If you've got a leaky metal pipe system under your kitchen sink and you can't figure out exactly where the water is coming from, it might be time to just replace the whole old system with a new plastic one. Modern kitchen fittings are sold in kits that include all the parts you need for the drain and trap system, and they're versatile enough to adjust to most configurations. While you're at it, you might as well replace the sink basket, which is often a source of leaks.
Place your bucket under the existing pipes. Use your slip-joint wrench to loosen the nuts that hold the U-shape pipe trap in place, and remove that section. It will be filled with water. Dump the water into the bucket, then remove the bucket. Proceed to remove each of the other pieces of pipe in the same fashion, from the last nut by the wall to the one on the drain pipe coming down from the sink.
Using your locknut wrench, remove the old sink basket by turning the nut counter-clockwise. The sink basket is the bowl-shaped piece that holds the drain that you see from the top of the sink. You may have to hold the top rim of it in place with your free hand while you loosen the locknut underneath.

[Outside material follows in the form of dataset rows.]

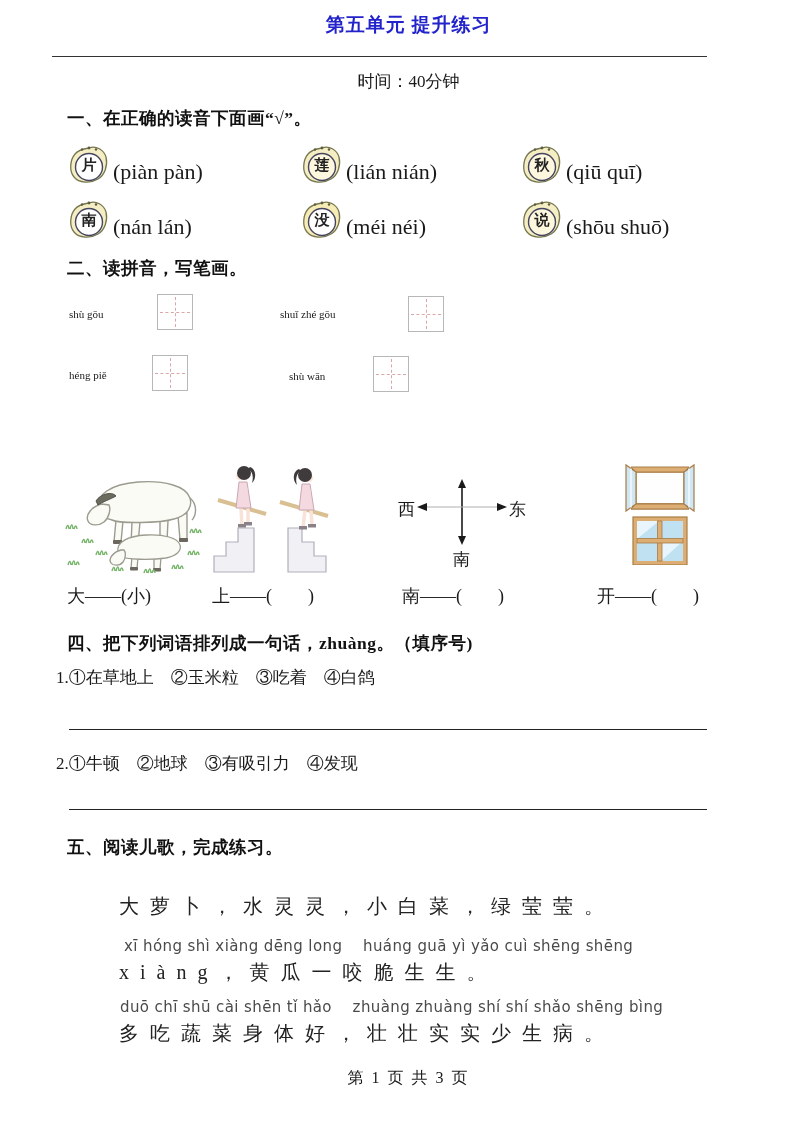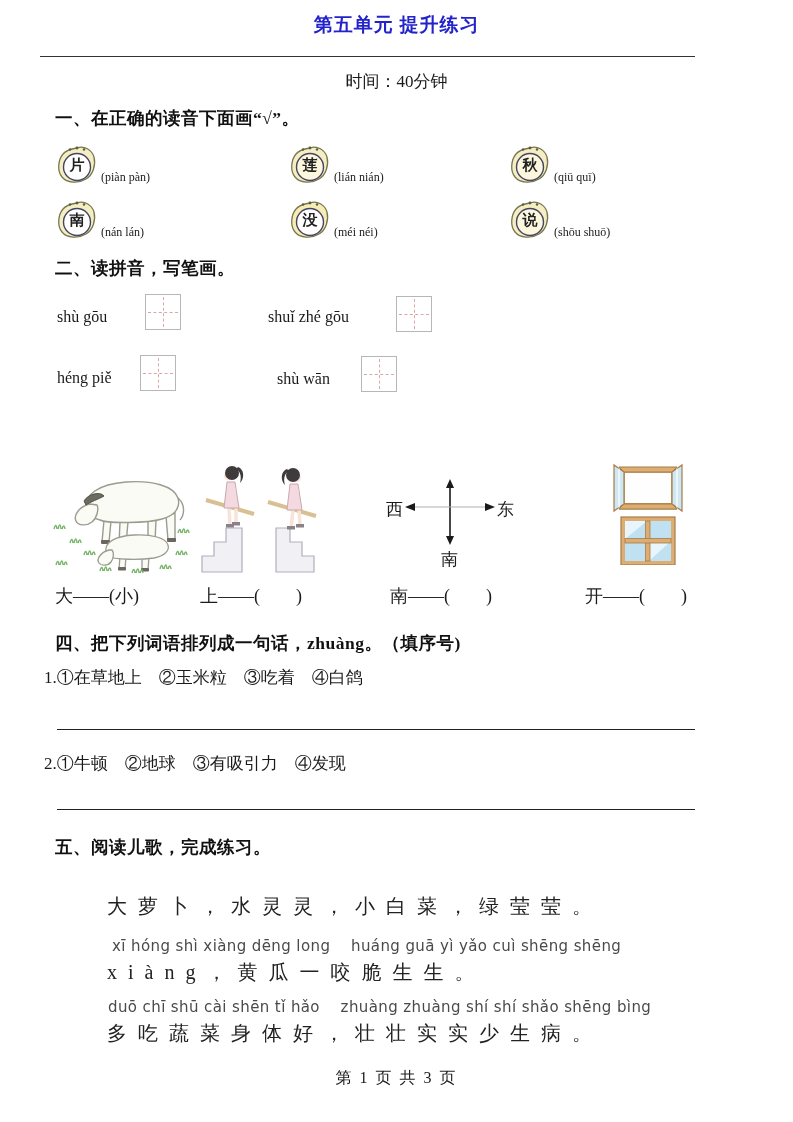--- a/index.html
+++ b/index.html
@@ -4,7 +4,7 @@
 <style>
   html,body{margin:0;padding:0;background:#ffffff;}
   #page{position:relative;width:695px;height:1122px;background:#ffffff;overflow:hidden;
-        font-family:"Liberation Serif","DejaVu Serif",serif;color:#1a1a1a;}
+        font-family:"Liberation Serif","DejaVu Serif",serif;color:#1a1a1a;margin-left:12px;}
   .abs{position:absolute;}
   .center{left:0;width:793px;text-align:center;}
   #title{top:12px;font-size:19px;font-weight:bold;color:#2323cc;letter-spacing:1px;}

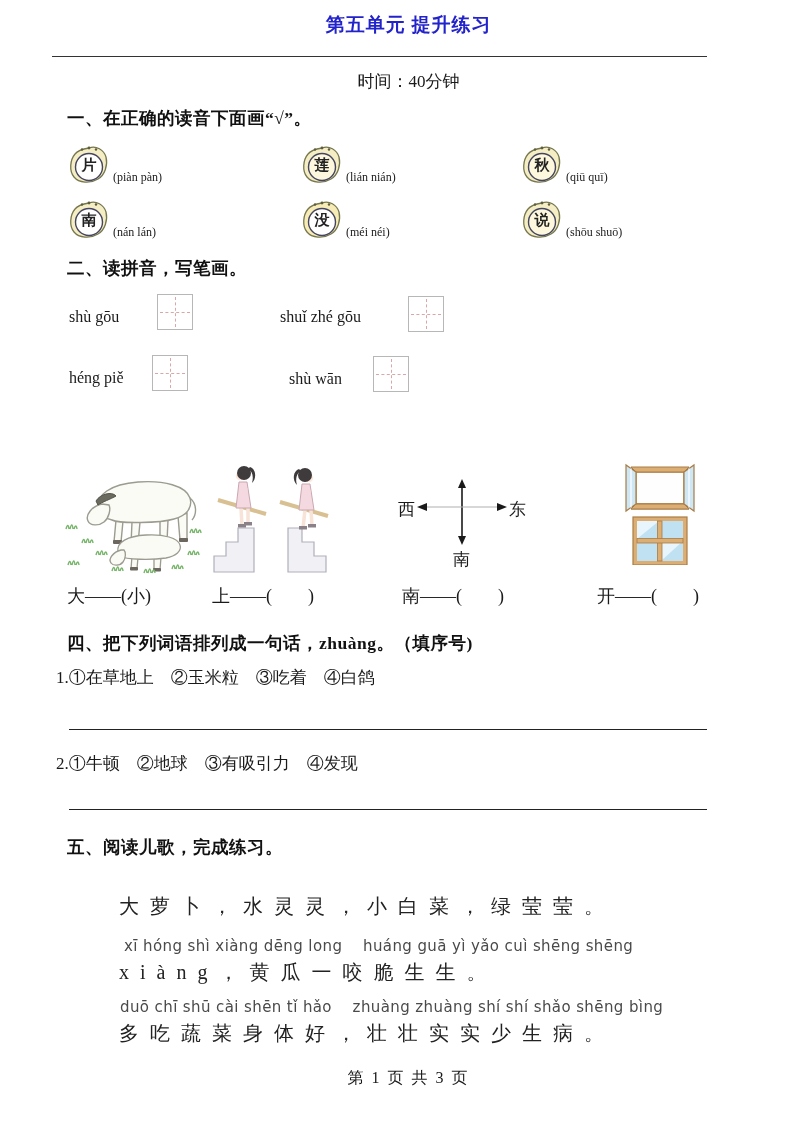--- a/index.html
+++ b/index.html
@@ -17,7 +17,7 @@
   .badge svg{position:absolute;left:0;top:0;}
   .badge-char{position:absolute;left:0;top:14px;width:44px;text-align:center;
               font-size:15px;font-weight:bold;color:#222;line-height:1;}
-  .badge-pinyin{font-size:12px;padding-bottom:3px;white-space:pre;}
+  .badge-pinyin{font-size:22px;padding-bottom:3px;white-space:pre;}
   
   .stroke-label{position:absolute;font-size:16px;white-space:pre;}
   .tzg{position:absolute;width:36px;height:36px;border:1.6px solid #b7b7b7;background:#fff;box-sizing:border-box;}

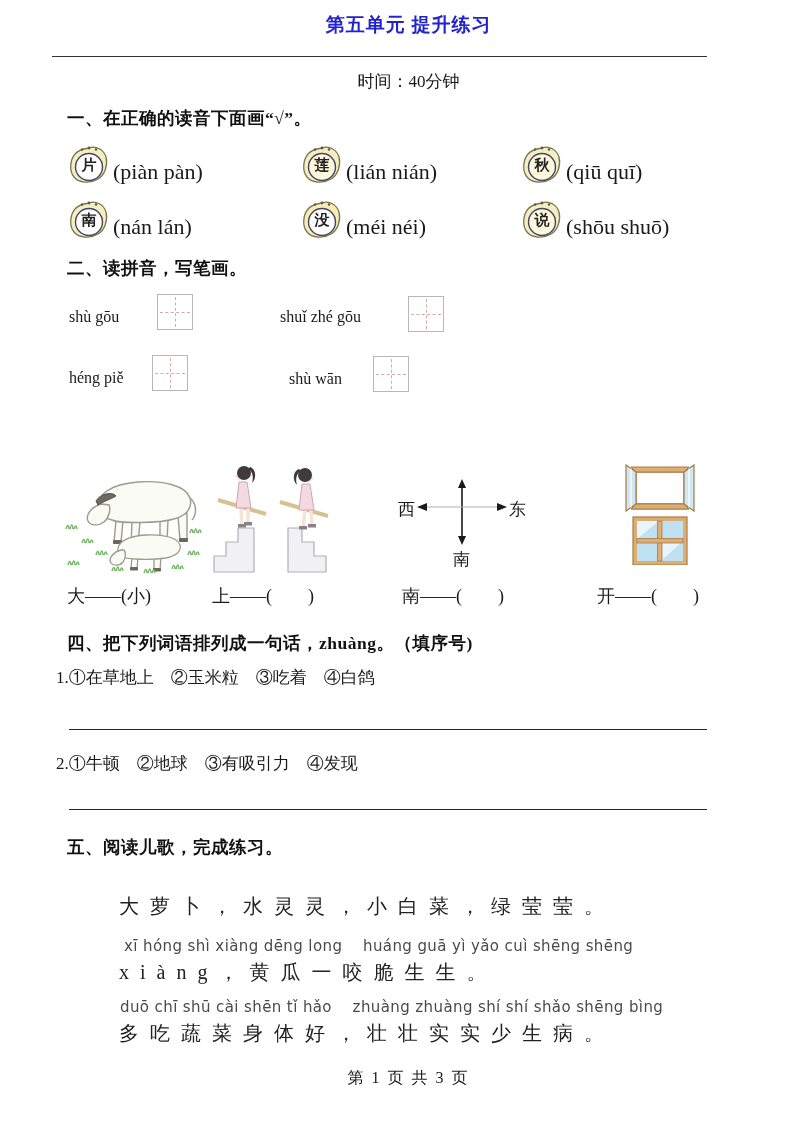--- a/index.html
+++ b/index.html
@@ -19,7 +19,7 @@
               font-size:15px;font-weight:bold;color:#222;line-height:1;}
   .badge-pinyin{font-size:22px;padding-bottom:3px;white-space:pre;}
   
-  .stroke-label{position:absolute;font-size:16px;white-space:pre;}
+  .stroke-label{position:absolute;font-size:11px;white-space:pre;}
   .tzg{position:absolute;width:36px;height:36px;border:1.6px solid #b7b7b7;background:#fff;box-sizing:border-box;}
   .tzg::before{content:"";position:absolute;left:50%;top:2px;bottom:2px;border-left:1px dashed #d9a7a7;}
   .tzg::after{content:"";position:absolute;top:50%;left:2px;right:2px;border-top:1px dashed #d9a7a7;}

Lay your new sink basket upside down on a flat surface, and find the wide rubber gasket that came with it. One side of the gasket should contain adhesive. Press it to the underside of the metal rim on the sink basket, the part that will sit in the base of the sink.

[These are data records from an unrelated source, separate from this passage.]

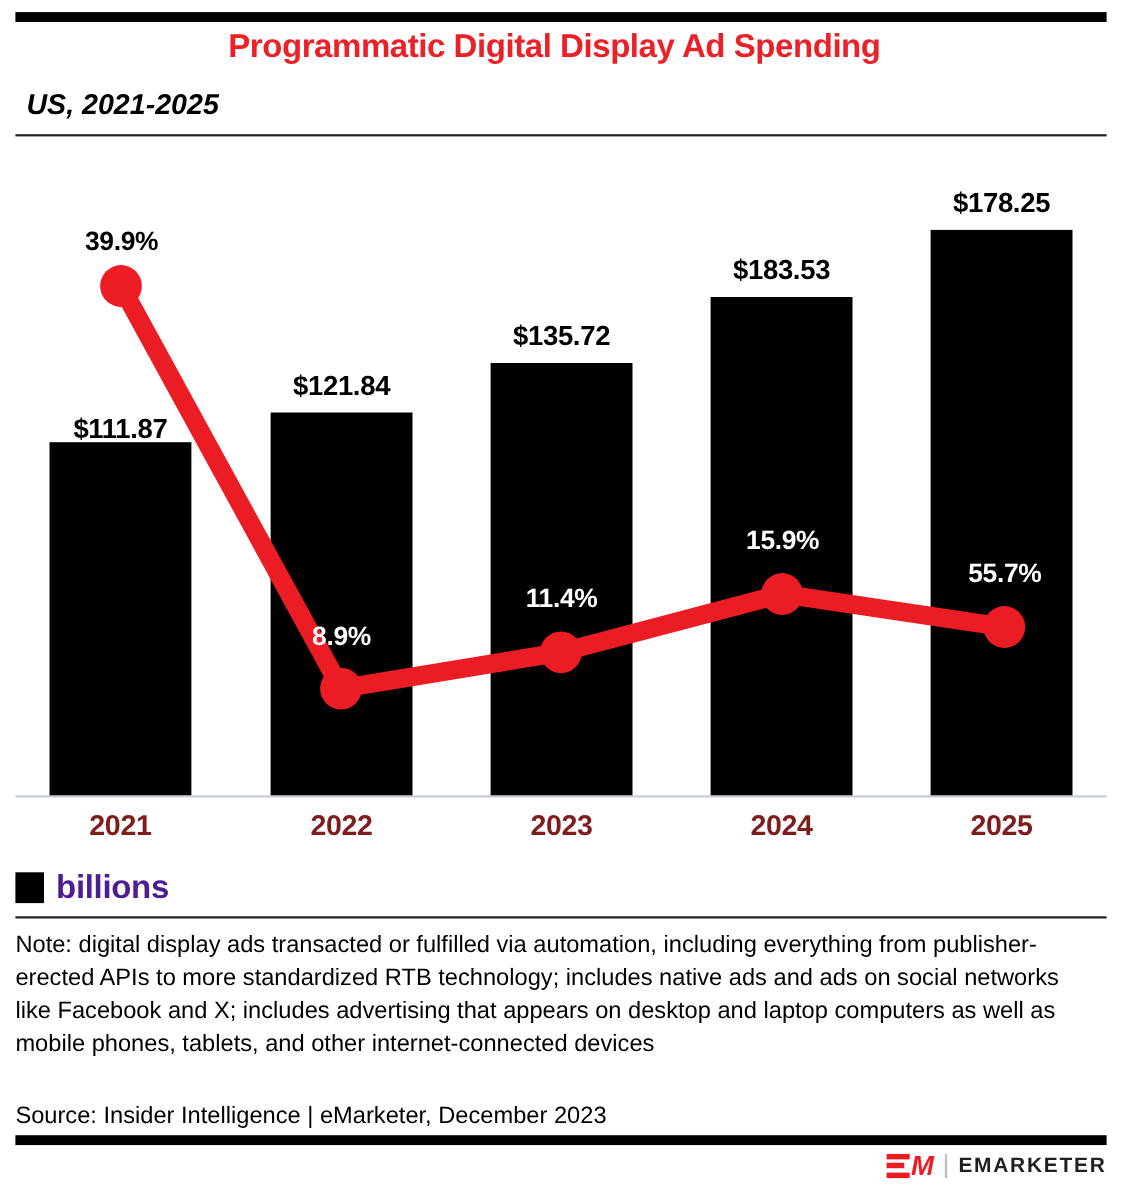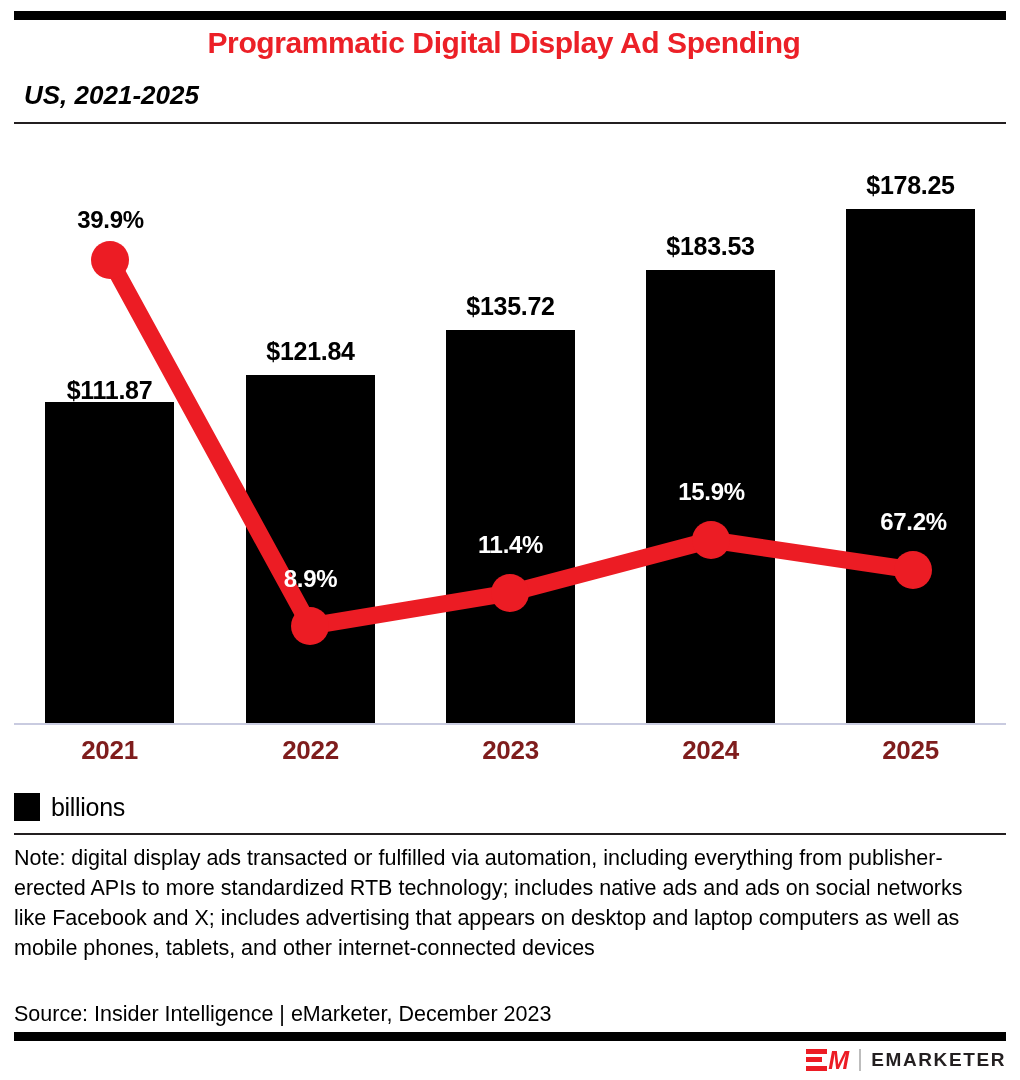--- a/index.html
+++ b/index.html
@@ -261,7 +261,7 @@
     <div class="pct-label pct-inside" style="left:246px; width:129px; top:425px;">8.9%</div>
     <div class="pct-label pct-inside" style="left:446px; width:129px; top:391px;">11.4%</div>
     <div class="pct-label pct-inside" style="left:647px; width:129px; top:338px;">15.9%</div>
-    <div class="pct-label pct-inside" style="left:849px; width:129px; top:368px;">67.2%</div>
+    <div class="pct-label pct-inside" style="left:849px; width:129px; top:368px;">55.7%</div>
   </div>
 
   <div class="xtick" style="left:45px; width:129px;">2021</div>

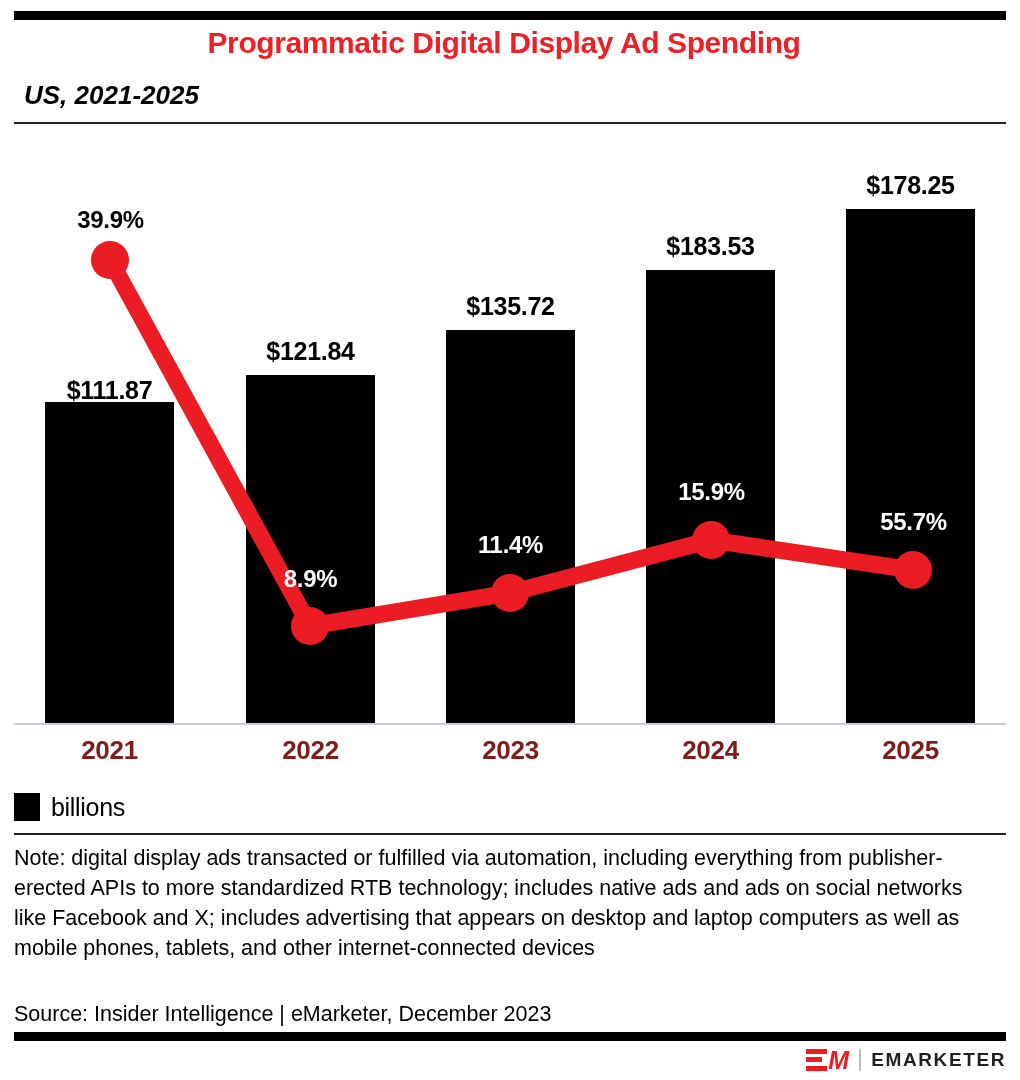--- a/index.html
+++ b/index.html
@@ -139,9 +139,9 @@
     margin-right: 11px;
   }
   .legend-text {
-    font-size: 25px;
-    font-weight: normal;
-    color: #000000;
+    font-size: 30px;
+    font-weight: bold;
+    color: #4c1d95;
     letter-spacing: -0.3px;
   }
   .rule-legend {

Inside the sink, spread a thin line of silicone caulk around the open circle where the sink basket will sit, taking care to keep it within the indented area around the circle. Press the sink basket in place from above, then use your locknut wrench to tighten it underneath with the new locknut that is included with the sink basket kit.
Spread a little plumber's putty on the expose treads of the sink basket. Assembly your new plastic drain pipe system underneath, starting with the vertical pipe drain, then the new trap, and the lengths of pipe running through the floor and side wall. With each joint, position the bevelled washer (included in the kit) in the opening, then secure the next pipe with the provided nut. Hand-tighten everything, then give them all a slight final tightening with your wrench.
Plumber's putty is only necessary where the plastic plumbing meets the metal sink basket. Don't use it on the plastic-to-plastic joints.